A SHOCKED postal workers' leader warned today that services in North Yorkshire will suffer through Consignia proposals to cut up to 30,000 jobs nationwide.
And he said he feared the company might try to close the York sorting office as part of a major rationalisation.
Paul Clays, spokesman for the Communication Workers Union in the York postcode area, spoke out after Consignia chief executive John Roberts revealed yesterday to a committee of MPs that up to 30,000 jobs could be axed over the next 18 months.
Mr Roberts said the move might be needed to reduce costs in the face of increasing competition and huge losses.
The staffing reductions have been forced on Consignia by tumbling profits, which saw the company record a £281 million loss in the first six months of this year, with operating losses quadrupling to £100 million.
Mr Roberts blamed much of the company's decline in profitability on the uncertain economic climate and the costs and delays caused by chaos on the railways since the Hatfield crash.
Consignia hopes the job cuts can be met through natural wastage.
But Mr Clays - who said the news had come as an "absolute shock" to postal staff in the York area - said he feared compulsory redundancies would be threatened. But any such proposals could be met by strike action to protect the service.
He claimed it was "absolute nonsense" that 30,000 jobs could be shed without hitting the service to the public.

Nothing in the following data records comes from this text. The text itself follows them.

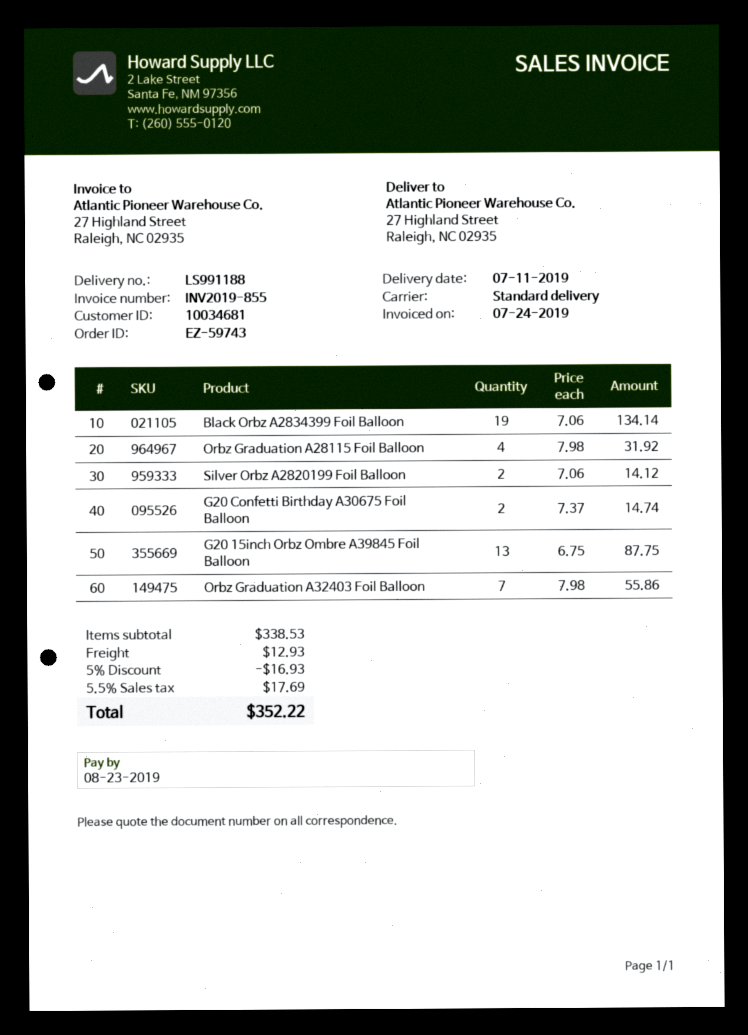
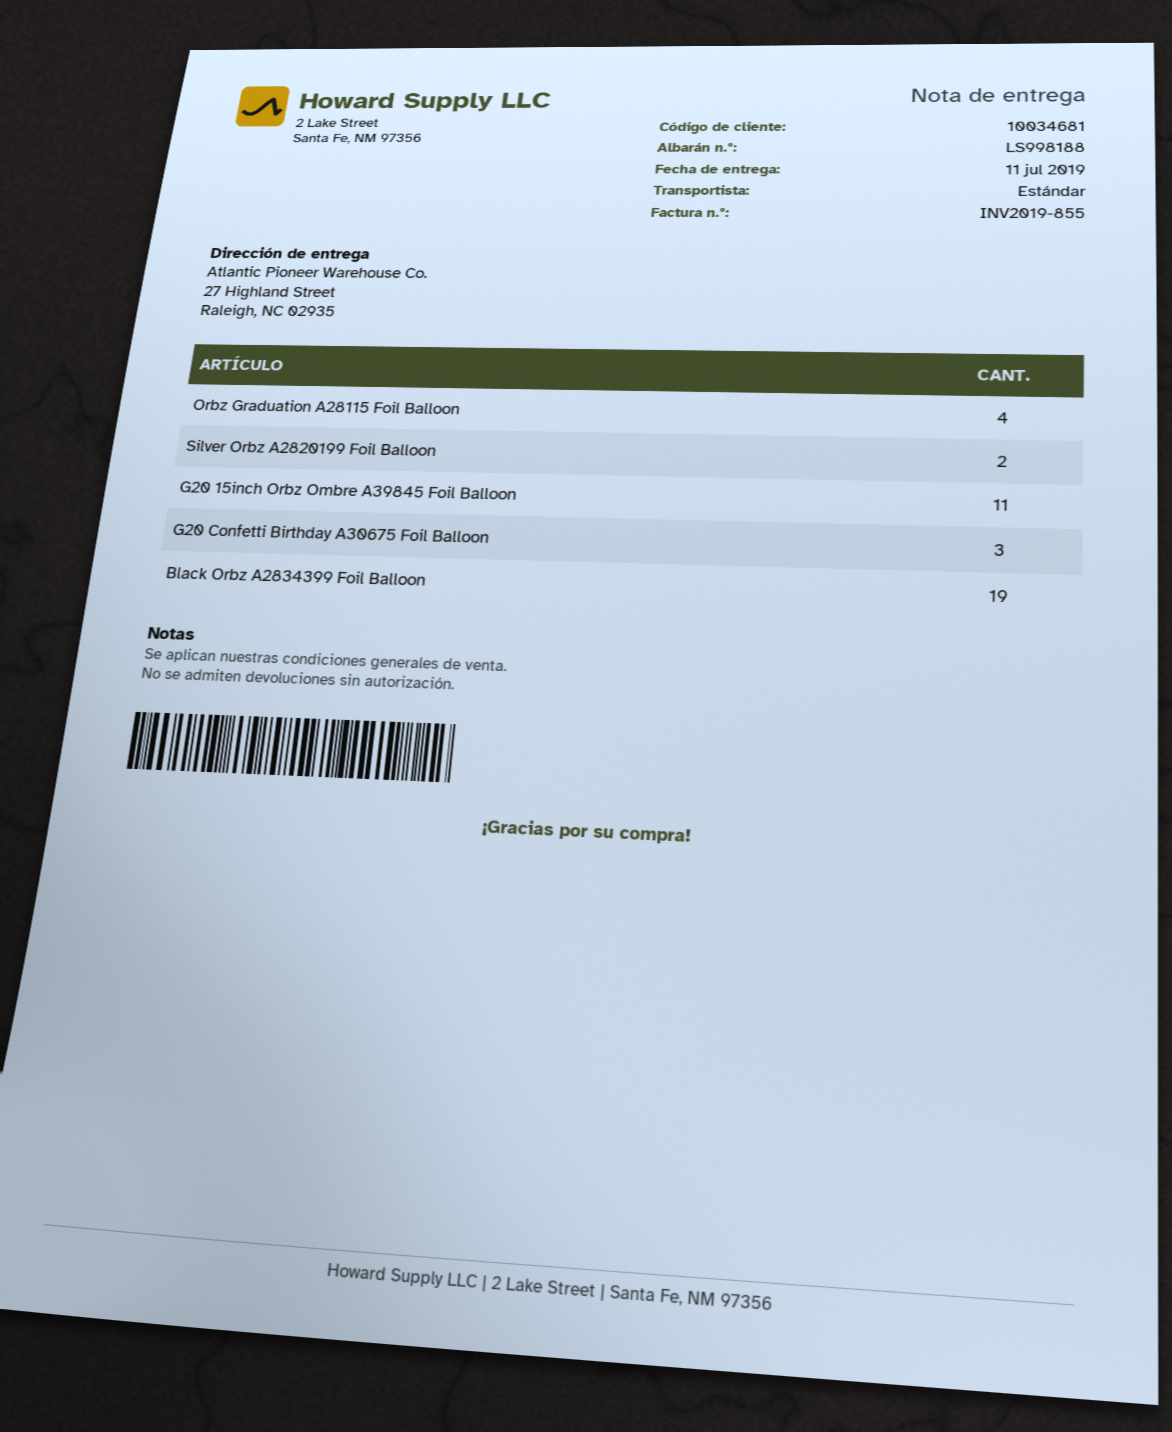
delivery note number: LS991188 -> LS998188
G20 Confetti Birthday A30675 Foil Balloon: 2 -> 3
G20 15inch Orbz Ombre A39845 Foil Balloon: 13 -> 11
Orbz Graduation A32403 Foil Balloon: 7 -> none

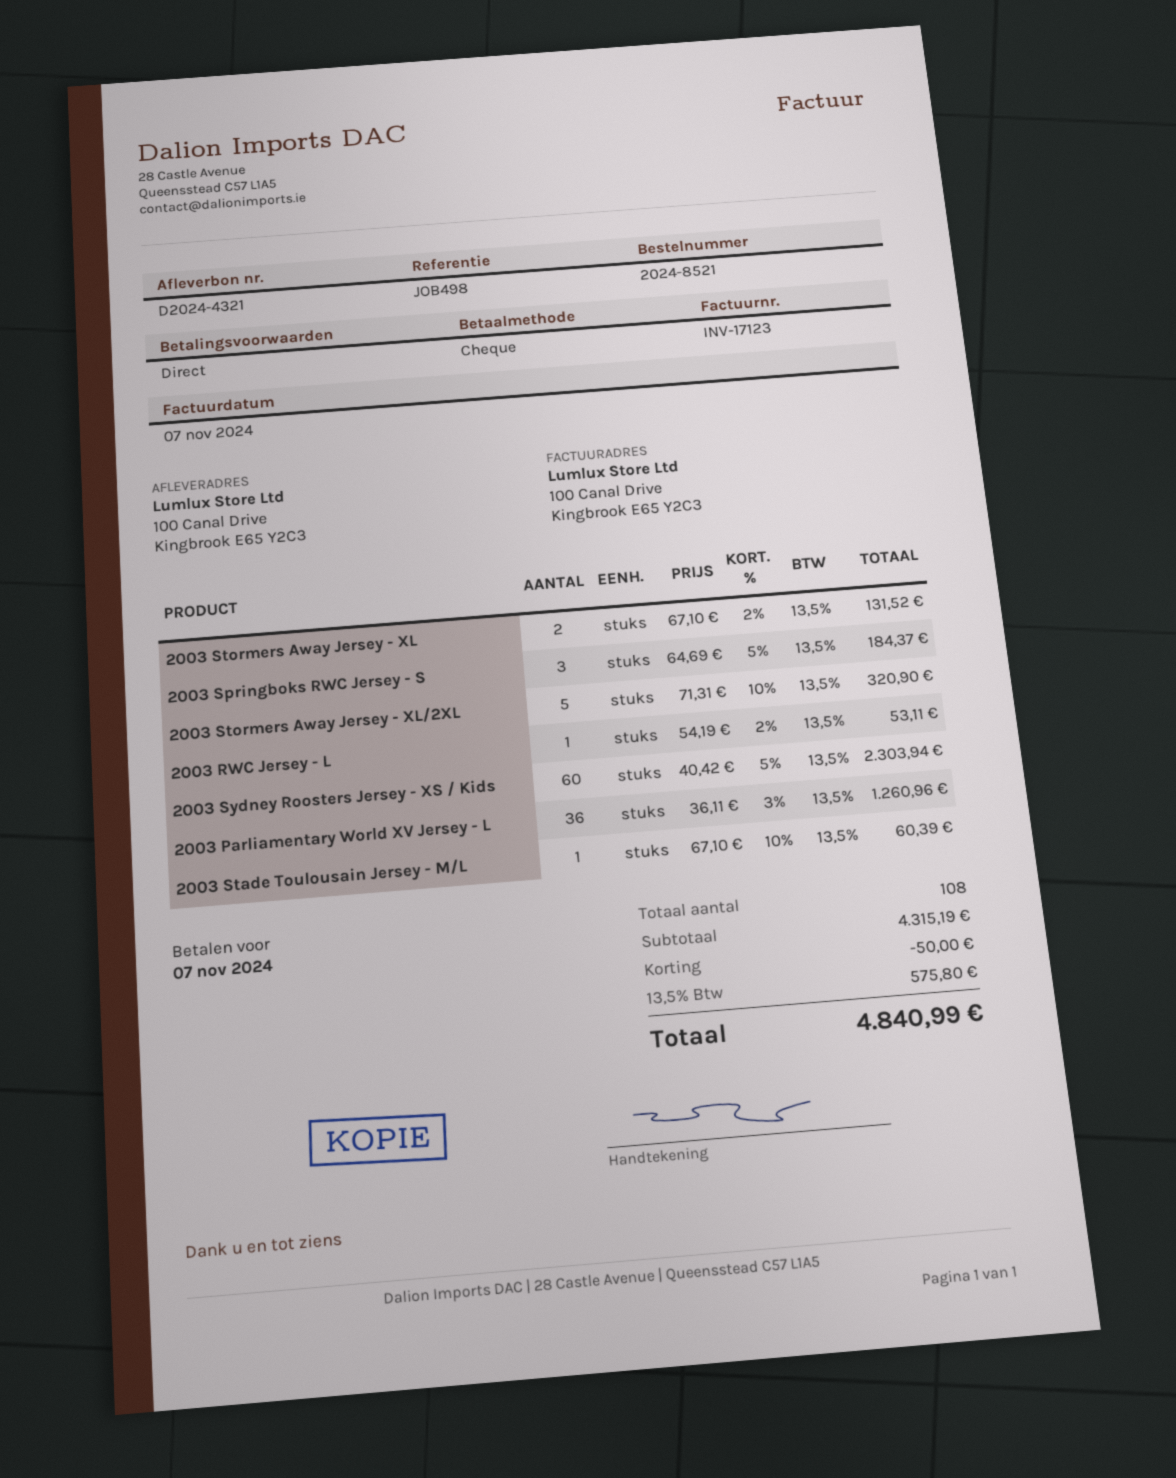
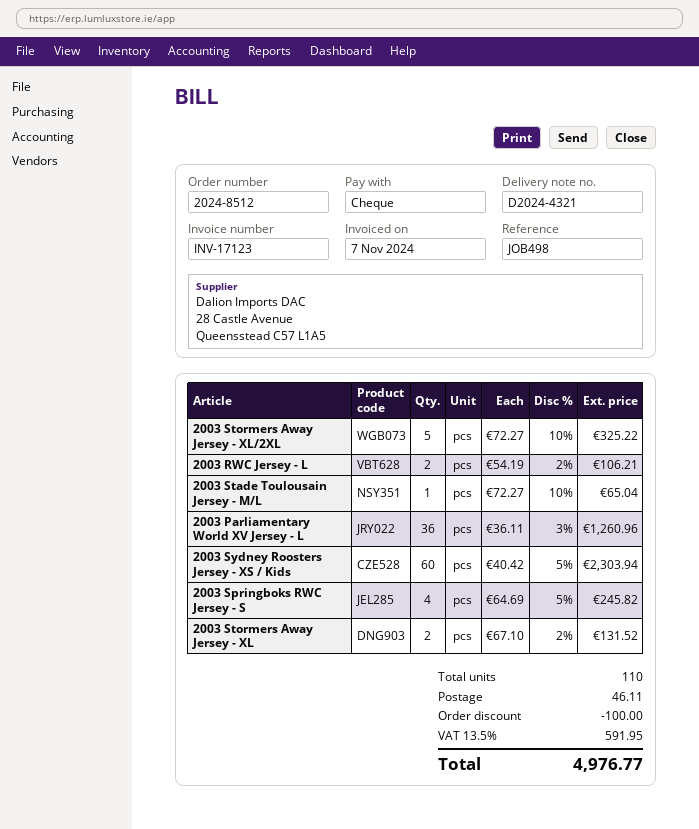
order number: 2024-8521 -> 2024-8512
2003 Springboks RWC Jersey - S: 3 x 64.69 - 5% = 184.37 -> 4 x 64.69 - 5% = 245.82
2003 Stormers Away Jersey - XL/2XL: 5 x 71.31 - 10% = 320.90 -> 5 x 72.27 - 10% = 325.22
2003 RWC Jersey - L: 1 x 54.19 - 2% = 53.11 -> 2 x 54.19 - 2% = 106.21
2003 Stade Toulousain Jersey - M/L: 1 x 67.10 - 10% = 60.39 -> 1 x 72.27 - 10% = 65.04
total quantity: 108 -> 110
discount: 50.00 -> 100.00
shipping: none -> 46.11
tax: 13.5% = 575.80 -> 13.5% = 591.95
total: 4840.99 -> 4976.77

"People will get their mail late , and won't get it the next day or even the day after that," he claimed.
"Everyone is working all the time. We are not carrying 30,000 people sitting on their backsides all day."
A spokesman for Consignia in Yorkshire said he could not comment on the impact of the job losses in this region, or on the position of the York sorting office.
But he stressed that it should be possible to achieve the job reductions through natural wastage, with 20,000 people leaving work every year. And he said 30,000 was the maximum figure for job losses. "It could be much less," he said.
Shadow trade secretary John Whittingdale said it had been an "extraordinary way" to make the announcement.
Consignia's unique status as a publicly owned company with freedoms to act like a private firm were partly to blame for the current situation, he said.